La paradoja de acostarse con la muerte de la autoridad, y despertar con el fénix de la arbitrariedad, la incapacidad y el abuso es algo que hemos estado viviendo por décadas. Cada 5 años, se escogen gobiernos, cuanto más débiles, deficientes, corruptos, y subordinados a intereses creados, ¡mejor! Esa es la tónica.
Toda nuestra sociedad está contaminada del “pensamiento débil”: la lógica de razonamiento y de discernimiento que se extendió una vez que nuestra sociedad quedó huérfana de los principios y valores filosóficos, morales y espirituales sobre los que una vez se llegó a pensar que se sustentaba. Porque es el pensamiento débil el hilo conductor de las políticas populistas, clientelares y de supuesto carácter reivindicatorio. No es fácil definir en pocas palabras las características del pensamiento débil, máxime cuando no hablamos de una filosofía, sino de una forma de vida.
Como lo estamos viendo, en todos los órdenes de la vida nacional, el principio de autoridad poco a poco se ha ido desvaneciendo de nuestro sistema político social. La institucionalidad, ese atributo básico de la república, dentro de un Estado de derecho, en nuestro país es parte del realismo mágico que se manifiesta por el interés de mostrar lo irreal o extraño como algo cotidiano y común, con la pretensión de dar verosimilitud interna a lo fantástico e irreal.
Pero, ¿cuáles son los rasgos que describen el llamado “pensamiento débil”? El primero es el rechazo hacia los compromisos y metas que se plantean a mediano o largo plazo. La “debilidad” es incompatible con la perseverancia, y uno de los recursos de quien no quiere sentirse decepcionado por sus fracasos es el de no plantearse metas, si no son muy cercanas. Es incapaz de distinguir entre “lo que quiero” y “lo que me apetece”. La voluntad deja de ser una facultad del alma para confundirse con un sentimiento instintivo. El hombre no elige, sino que es arrastrado o atraído.
El segundo es la dificultad de mantener un pensamiento propio, al margen de las circunstancias y del ambiente. La aceptación y la consideración de los demás se convierte en un peaje obligatorio para quien carece de otro punto de referencia, y en la medida en que el hombre ha perdido conciencia de su dignidad natural y sobrenatural, se sustituye la estima del “ser” por la del “tener”.
El pensamiento débil no acostumbra a preguntarse si algo es verdad o mentira, ni siquiera si es bueno o malo. Más bien, los planteamientos se derivan hacia otros matices menos comprometidos: practicidad, conveniencia etc. Aquello que dice el refrán: “Si no vives como piensas, acabarás pensando como vives”. En realidad, no se trata de “lo que pienso”, sino de dar una cobertura ideológica a “lo que hago”. Es una autojustificación, más o menos inconsciente.
Y, finalmente, otra característica del pensamiento débil es la tendencia a poner las certezas bajo sospecha. Si algunos filósofos ya habían recurrido a la duda, como método para alcanzar la certeza, ahora se da un paso más para convertir la duda en un fin en sí mismo. La certeza es sospechosa de dogmatismo, mientras que la duda sistemática es equiparada a la tolerancia.

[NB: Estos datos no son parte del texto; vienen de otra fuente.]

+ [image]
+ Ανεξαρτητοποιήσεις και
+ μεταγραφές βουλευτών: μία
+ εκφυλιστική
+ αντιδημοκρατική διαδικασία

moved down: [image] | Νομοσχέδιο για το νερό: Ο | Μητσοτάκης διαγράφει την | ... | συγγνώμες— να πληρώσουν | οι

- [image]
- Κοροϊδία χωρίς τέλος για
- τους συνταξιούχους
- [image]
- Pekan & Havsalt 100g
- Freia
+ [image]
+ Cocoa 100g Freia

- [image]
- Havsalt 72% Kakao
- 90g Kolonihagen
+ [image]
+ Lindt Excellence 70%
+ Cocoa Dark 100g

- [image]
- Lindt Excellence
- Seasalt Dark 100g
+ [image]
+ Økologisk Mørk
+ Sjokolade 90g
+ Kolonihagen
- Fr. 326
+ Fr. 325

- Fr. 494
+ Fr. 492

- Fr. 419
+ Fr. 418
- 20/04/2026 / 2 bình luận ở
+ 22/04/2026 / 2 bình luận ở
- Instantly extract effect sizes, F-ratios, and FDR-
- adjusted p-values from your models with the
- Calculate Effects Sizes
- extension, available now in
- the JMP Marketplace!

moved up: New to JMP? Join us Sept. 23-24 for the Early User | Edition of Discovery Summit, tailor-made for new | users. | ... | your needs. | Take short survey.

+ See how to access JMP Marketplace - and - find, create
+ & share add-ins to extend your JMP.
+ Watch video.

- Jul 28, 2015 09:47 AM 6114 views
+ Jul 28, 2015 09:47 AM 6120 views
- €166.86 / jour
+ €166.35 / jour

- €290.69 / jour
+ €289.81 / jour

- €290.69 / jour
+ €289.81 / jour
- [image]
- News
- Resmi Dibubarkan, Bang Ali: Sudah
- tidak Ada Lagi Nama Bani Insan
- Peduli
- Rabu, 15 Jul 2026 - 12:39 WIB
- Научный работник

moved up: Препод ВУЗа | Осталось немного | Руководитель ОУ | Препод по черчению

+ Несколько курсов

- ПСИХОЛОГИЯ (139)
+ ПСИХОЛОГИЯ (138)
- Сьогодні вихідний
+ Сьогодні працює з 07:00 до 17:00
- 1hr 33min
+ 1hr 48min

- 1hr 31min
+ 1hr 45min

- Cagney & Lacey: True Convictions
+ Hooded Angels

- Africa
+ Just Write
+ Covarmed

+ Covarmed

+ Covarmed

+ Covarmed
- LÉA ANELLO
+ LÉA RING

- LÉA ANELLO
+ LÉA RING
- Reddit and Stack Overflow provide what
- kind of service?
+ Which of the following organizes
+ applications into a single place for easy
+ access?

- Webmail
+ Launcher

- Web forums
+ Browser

Se nos ha llegado a vender la idea de que solamente una autoridad pública puede garantizar la protección contra la enfermedad, la promoción de los conocimientos y de la cultura, la provisión de vivienda y empleo para todos, una hipó tesis bastante convincente, a menos que nuestra conciencia esté desprovista de responsabilidad social.
No cabe la menor duda de que la autoridad de los principios ha sido asesinada o se ha suicidado ante su incapacidad de alumbrarnos en la oscuridad en el camino hacia un auténtico Estado del bienestar social (e individual). Y lo han sustituido por un mundo sin autoridad, sin creencias, fundamentado en el “aquí y ahora”.
De ahí que no habrá cambio de ningún tipo en nuestro país mientras esté plagado de sujetos de pensamiento débil. De la misma manera que no podríamos formar un Estado de idiotas o de orates.
Y cuando todo se hunde, el liderazgo político con su actitud de adoptar ciertas costumbres o actividades, más por ánimo de querer aparentar o causar buena impresión que por auténtica convicción, inútiles e incapaces para solucionar los problemas que le desbordan, entonces pretenden resucitar al ave fénix del totalitarismo, con sus desplantes y amenazas a la gente… dejando claro su pensamiento débil y decretando la muerte de la autoridad.